All lines from the one containing "total: 10306.78 -> 10323.04" through the end of the material are to be given back exactly, without pictures.

Available data:
··········

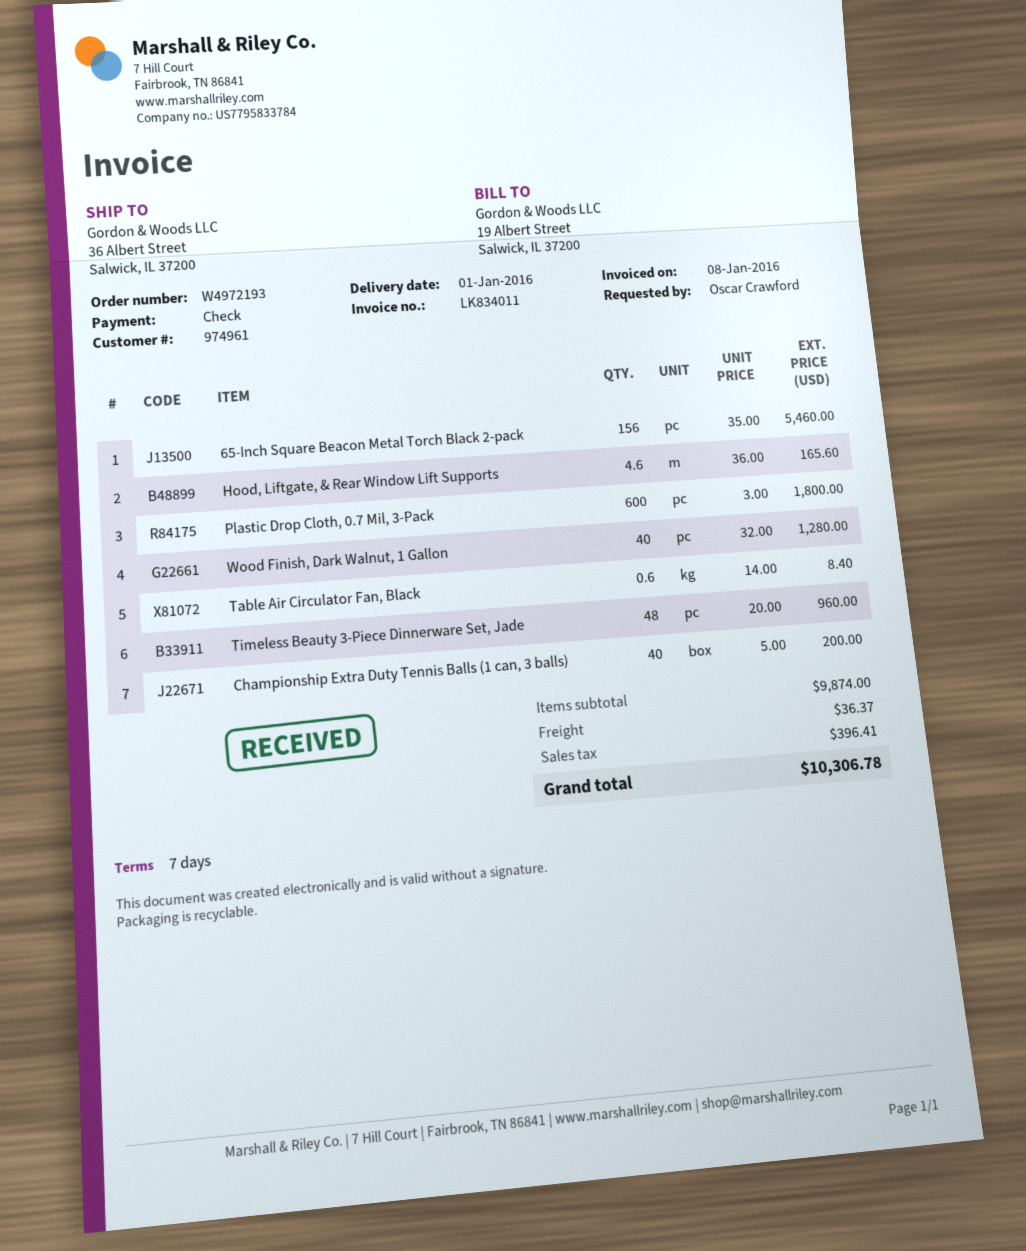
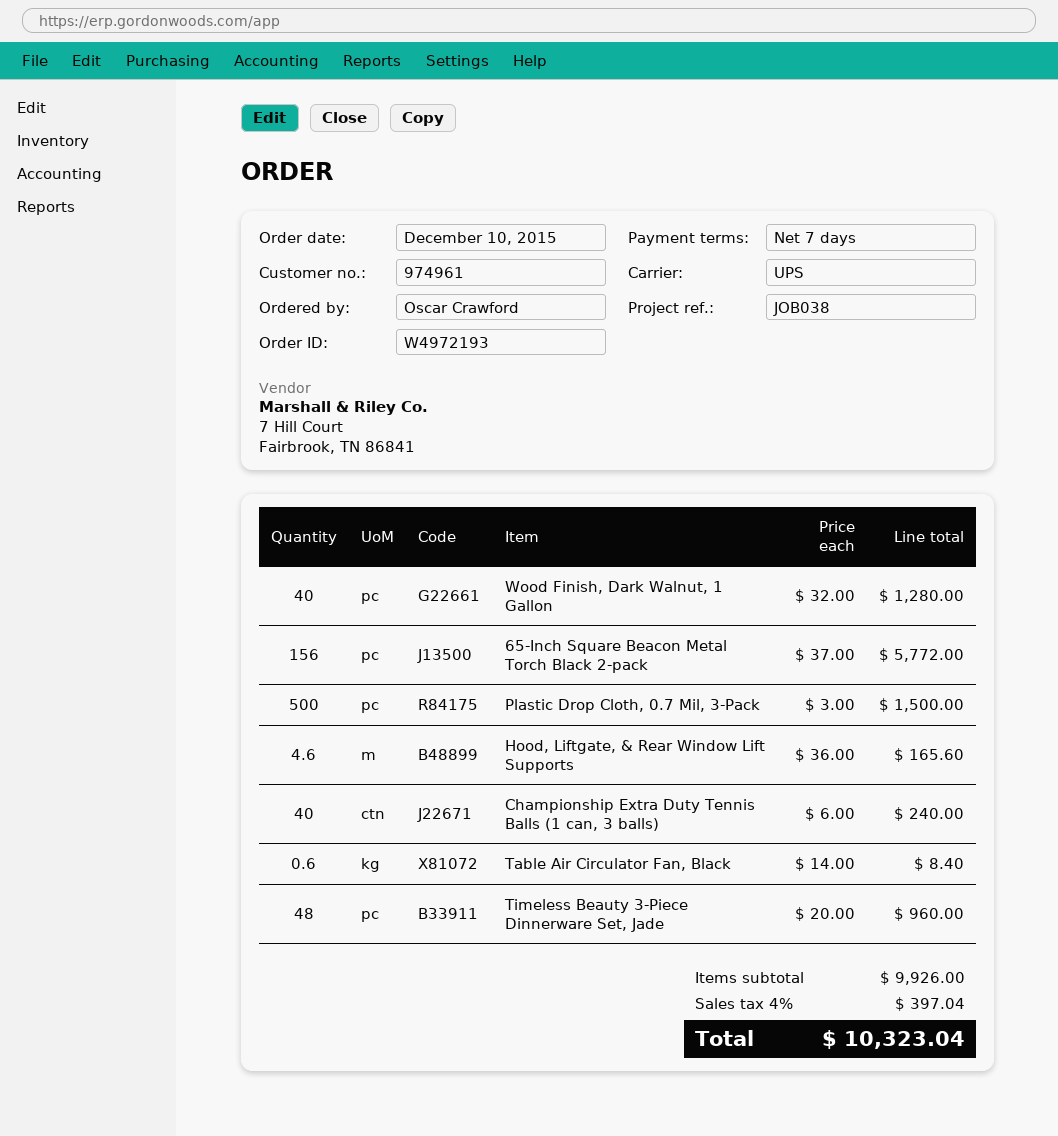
65-Inch Square Beacon Metal Torch Black 2-pack: 156 x 35.00 = 5460.00 -> 156 x 37.00 = 5772.00
Plastic Drop Cloth, 0.7 Mil, 3-Pack: 600 x 3.00 = 1800.00 -> 500 x 3.00 = 1500.00
Championship Extra Duty Tennis Balls (1 can, 3 balls): 40 x 5.00 = 200.00 -> 40 x 6.00 = 240.00
subtotal: 9874.00 -> 9926.00
shipping: 36.37 -> none
tax: 396.41 -> 397.04
total: 10306.78 -> 10323.04

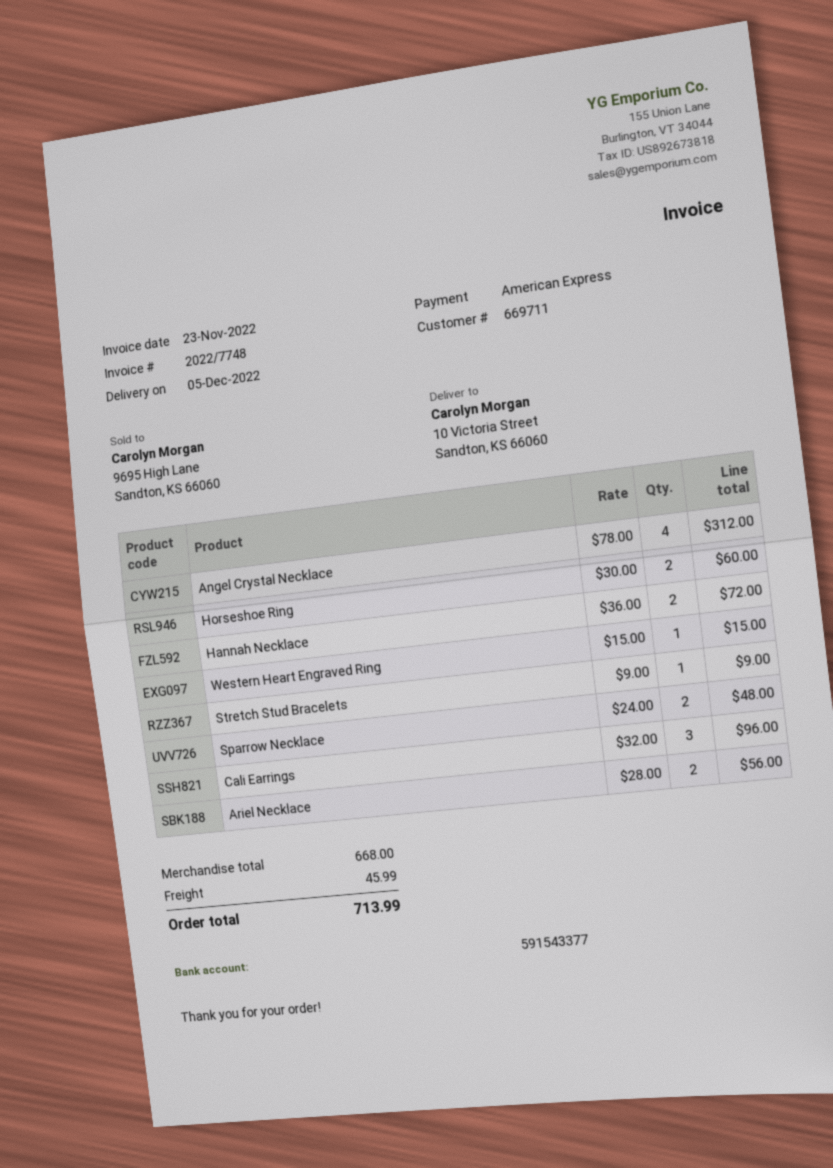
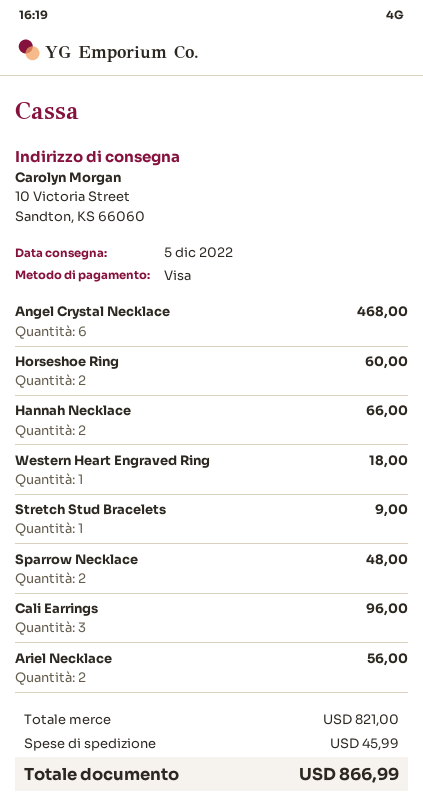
payment method: American Express -> Visa
Angel Crystal Necklace: 4 for 312.00 -> 6 for 468.00
Hannah Necklace: 2 for 72.00 -> 2 for 66.00
Western Heart Engraved Ring: 1 for 15.00 -> 1 for 18.00
subtotal: 668.00 -> 821.00
total: 713.99 -> 866.99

··········

Exercise answer:
total: 10306.78 -> 10323.04

payment method: American Express -> Visa
Angel Crystal Necklace: 4 for 312.00 -> 6 for 468.00
Hannah Necklace: 2 for 72.00 -> 2 for 66.00
Western Heart Engraved Ring: 1 for 15.00 -> 1 for 18.00
subtotal: 668.00 -> 821.00
total: 713.99 -> 866.99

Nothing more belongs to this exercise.